Whenever an agent's first instinct is "I'll just call search_knowledge and see what comes back". That works most of the time, but the failure modes are real and the cost of a wrong second call is high. Use the frontmatter steps block as the contract; this body explains the why behind each step.

Context

BM25 (/api/search) — fast, deterministic, no dependency on the embedding service. Best when the query already contains the right vocabulary.
Hybrid (/knowledge-mcp/search_knowledge) — BM25 + dense embeddings fused via Reciprocal Rank Fusion (k=60). The default. Best for natural-language queries that don't necessarily share vocabulary with the target page.
Graph traversal (/knowledge-mcp/query_nodes + traverse) — only useful when the query is about a named entity the knowledge graph has indexed.
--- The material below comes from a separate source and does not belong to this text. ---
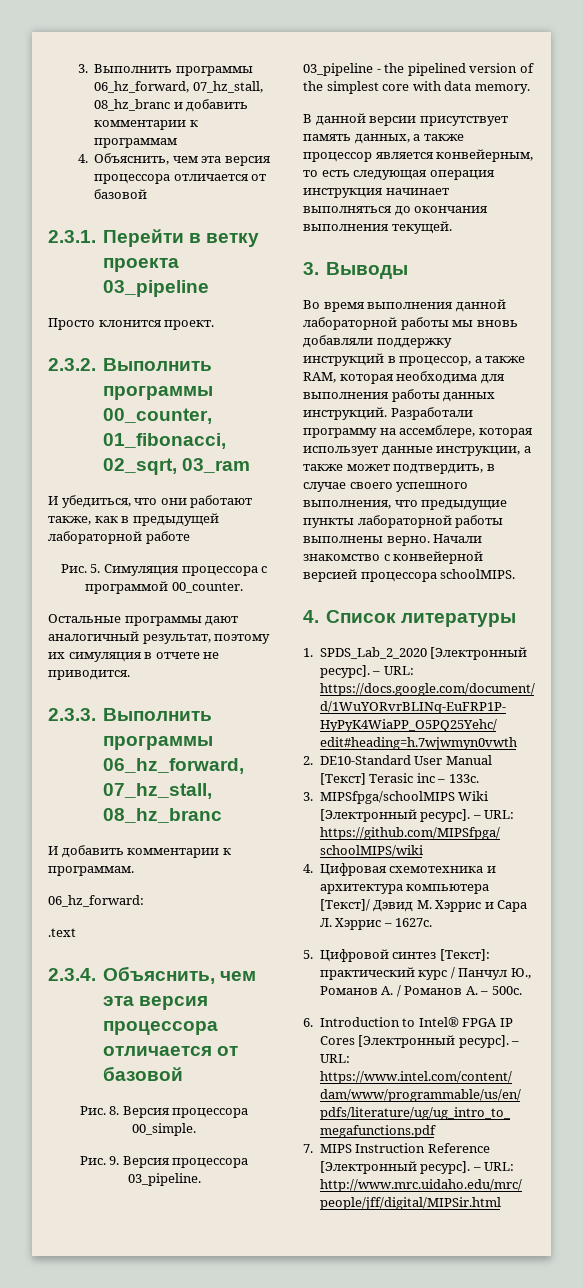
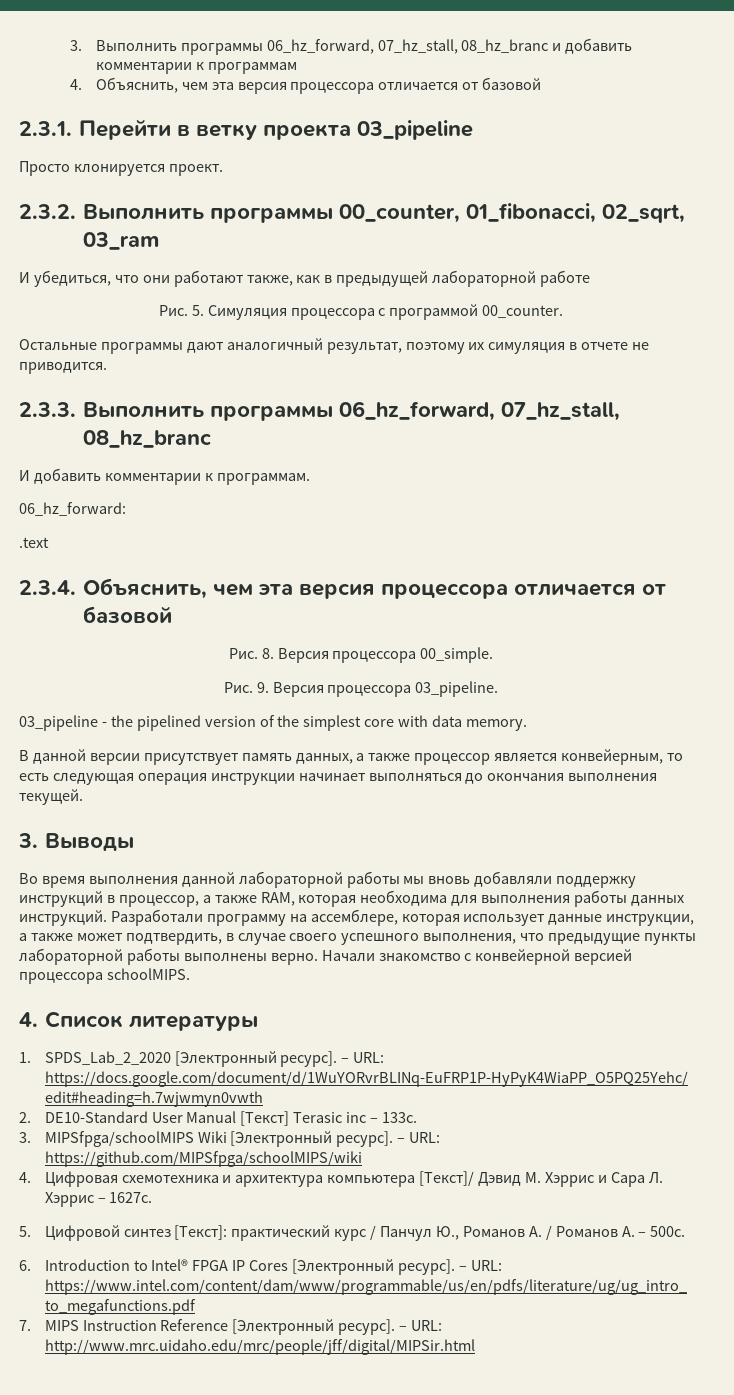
- Просто клонится проект.
+ Просто клонируется проект.
- В данной версии присутствует память данных, а также процессор является конвейерным, то есть следующая операция инструкция начинает выполняться до окончания выполнения текущей.
+ В данной версии присутствует память данных, а также процессор является конвейерным, то есть следующая операция инструкции начинает выполняться до окончания выполнения текущей.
Wrong tool for "how does feature X work" questions.

Walkthrough

The frontmatter steps are the canonical sequence. A few elaborations:

The "top-5 share one cluster" trick (step 2) is a classic over-eager hybrid result. Hybrid loves clusters; if you want breadth, you have to ask for it explicitly via the structural index.
The graph-traversal path (step 3) sounds powerful but is a niche optimisation. Most agent queries are not about named entities; reach for it only when you can name the entity in the query.
The BM25 fallback (step 4) is the diagnostic move. If BM25 returns results that hybrid missed, the embedding service is probably misbehaving — see HandlingEmbeddingServiceOutages.

Pitfalls

The frontmatter pitfalls list captures the failure modes worth internalising. The chaining-budget pitfall (≤ 3 calls) is the most expensive to violate — agents that loop "search again with a different phrasing" routinely burn 15+ retrieval calls without improving the hit set.